DON'T HAVE A COW, MAN!

Friday, 01 February 2002 By max
WHAT'S IN A NAME?

For months now, the FBI has struggled to identify the anthrax used in last year's clumsy attacks via posted envelopes in the USA.

They thought it was the "Ames strain", highly virulent, resistant to vaccines and the choice killer bug of the US Army and terrorists (Hmm, is there a difference between those two?).

It now seems the Ames strain did NOT come from the Iowa town of Ames.

Federal officials now say it was a Texas strain, cultured from a Texas COW! Now some folks may claim that Texas is a long way from Montana (see article below: "McDonalds...") but I smell a rat! Or rather a cow.

The Ames strain -- one of 89 known genetic varieties of anthrax -- was used in each of the attacks on U.S. Senate offices and Florida and New York media companies in September and October.

That suggested access to one of a small group of U.S. military research labs known to stock Ames.

The Army seized upon the strain in 1981 as part of a national search for novel types of anthrax to use in testing vaccines on its own personnel, as sheep were considered too smart to sit still for it. It was named in 1985 by researchers at the U.S. Army Medical Research Institute of Infectious Diseases.

It was called "Ames" because the delivered package bore the return address of the USDA's National Veterinary Services Laboratories, an Ames lab that analyses diseased cows.

However, in the wake of last year's anthrax mail-out, USDA officials in Iowa found no record of anthrax strains delivered to the Army, and no reports of anthrax outbreaks among Iowa cattle in the early 1980s.

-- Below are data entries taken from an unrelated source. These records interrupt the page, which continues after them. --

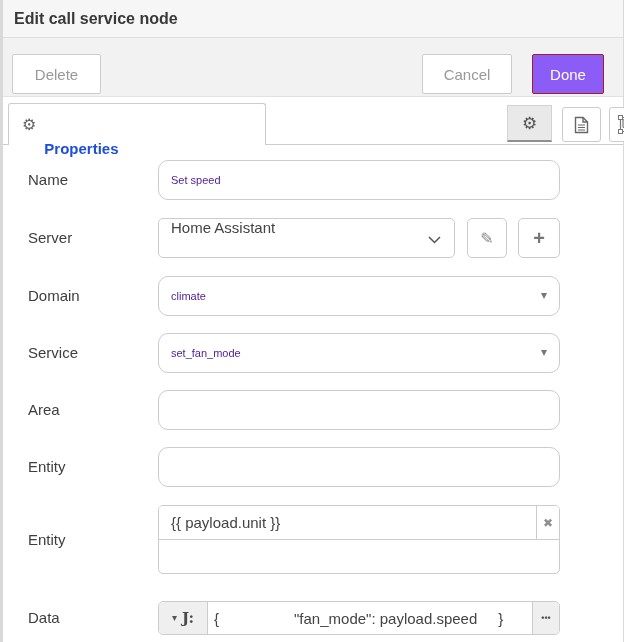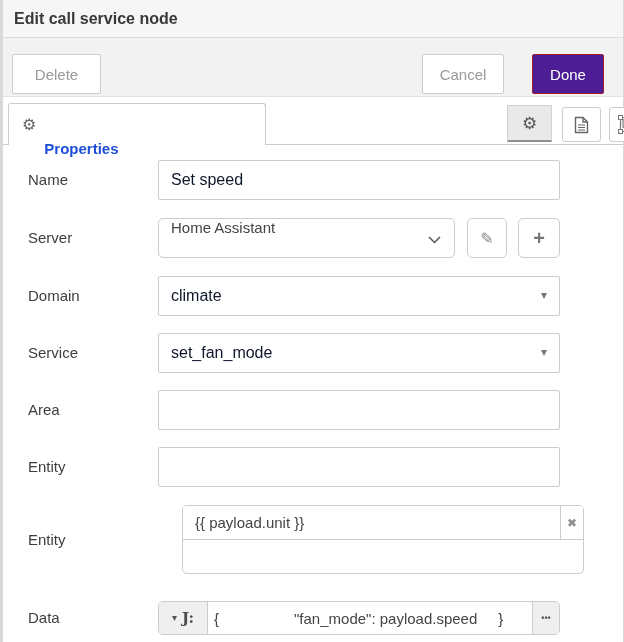"Cancel" .btn-cancel { width: 82px -> 90px }
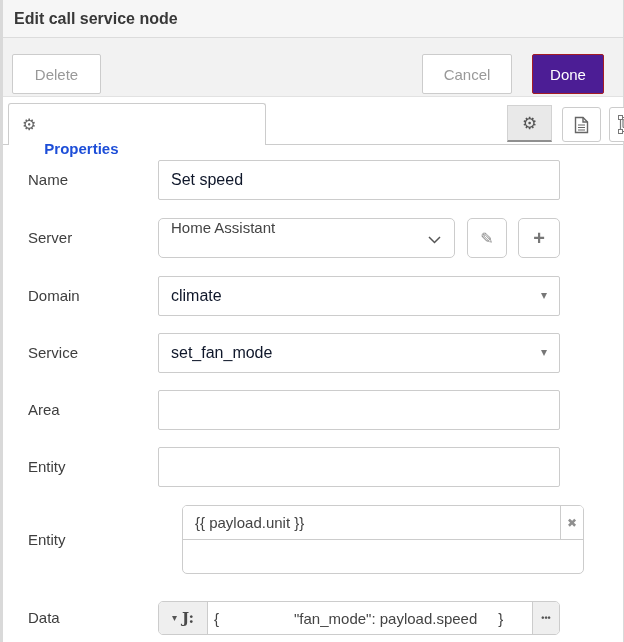"Done" button.btn { background: #4c1d95 -> #8b5cf6 }
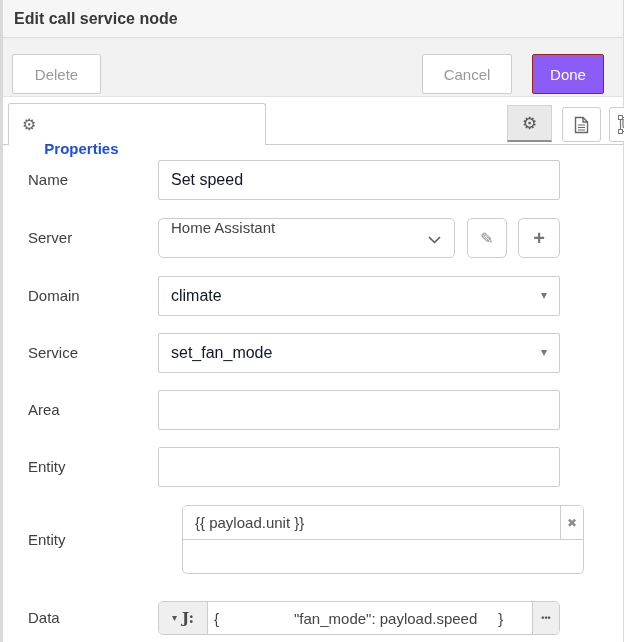"Set speed" .finput { border-radius: 2px -> 10px; color: #0f172a -> #4c1d95; font-size: 16px -> 11px }
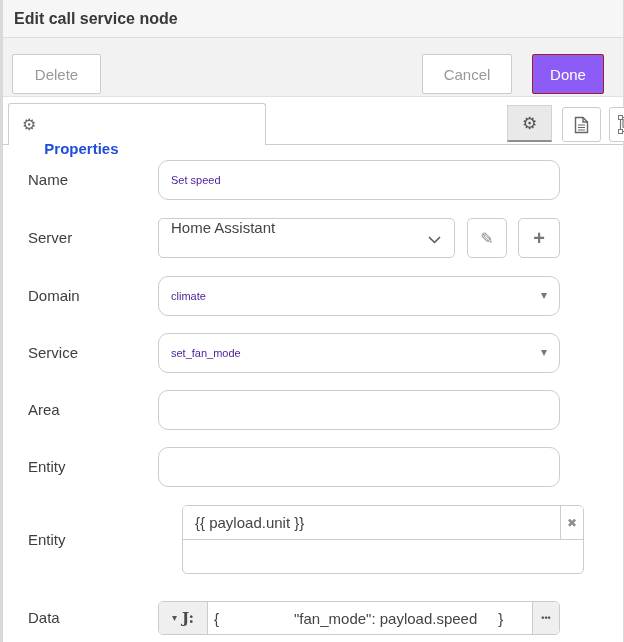"{{ payload.unit }}" .entity-box { margin-left: 24px -> none }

A search of archived (read concealed) Army documents revealed that the bug originated in Texas, which did experience anthrax outbreaks at the time.

The Texas Veterinary Medical Diagnostics Laboratory at Texas A&M University isolated the bug and mailed it to USAMRIID in May 1981.

The return address on the package: the USDA's National Veterinary Services Laboratories, Ames, Iowa.

Either way, the anthrax used in last year's so-called terrorist attacks is definitely of American origin, probably sent out by some clean-cut, god-fearing patriotic Yank.

Advice to George (Oilman) Bush and his salivating dogs-of-war: before you complain about somebody's bad breath, better go gargle mouthwash yourself!